"There must of course be a relationship between translating and making poems of your own, but what it is I just don't know"
About this Quote
Context matters: Fitzgerald is best known for English versions of Homer and Virgil, projects that demand both scholarship and a poet’s ear. Epic translation is a marathon of choices: where to be literal, where to bend; how to carry music without importing anachronism; how to make something live in a contemporary mouth. That’s already “making,” but it’s making under constraint, like composing a sonnet whose rules were written in another millennium.
The subtext is a quiet defense of craft. By feigning uncertainty, Fitzgerald highlights that the real connection isn’t abstract but procedural: the translator learns composition by intimate imitation, by rebuilding a poem from the inside. And that rebuilding changes the builder. His line flatters neither camp; it insists the most consequential part of art often happens in the part you can’t diagram.
Quote Details
| Topic | Poetry |
|---|---|
| Source | Help us find the source |
| Cite |
Citation Formats
APA Style (7th ed.)
Fitzgerald, Robert. (2026, January 16). There must of course be a relationship between translating and making poems of your own, but what it is I just don't know. FixQuotes. https://fixquotes.com/quotes/there-must-of-course-be-a-relationship-between-134571/
Chicago Style
Fitzgerald, Robert. "There must of course be a relationship between translating and making poems of your own, but what it is I just don't know." FixQuotes.

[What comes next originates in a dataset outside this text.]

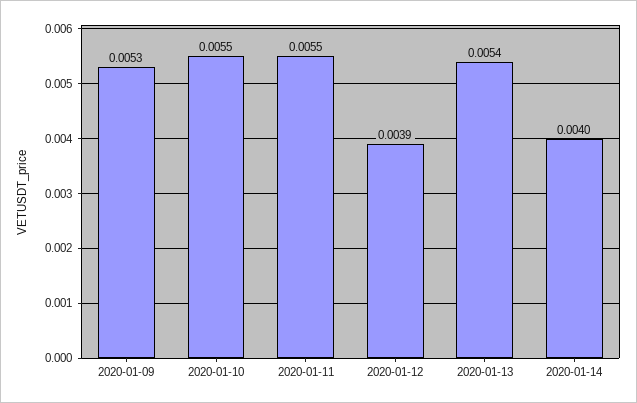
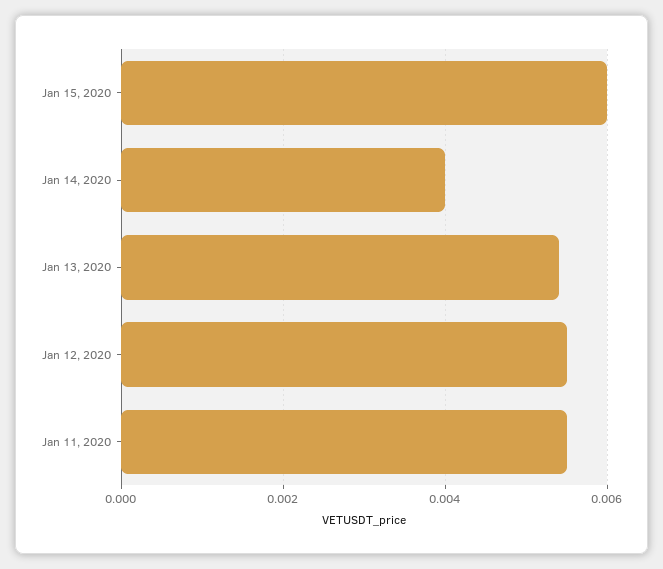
2020-01-09: 0.0053 -> none
2020-01-10: 0.0055 -> none
2020-01-12: 0.0039 -> 0.0055
Jan 15, 2020: none -> 0.006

January 16, 2026. https://fixquotes.com/quotes/there-must-of-course-be-a-relationship-between-134571/.
MLA Style (9th ed.)
"There must of course be a relationship between translating and making poems of your own, but what it is I just don't know." FixQuotes, 16 Jan. 2026, https://fixquotes.com/quotes/there-must-of-course-be-a-relationship-between-134571/. Accessed 12 Feb. 2026.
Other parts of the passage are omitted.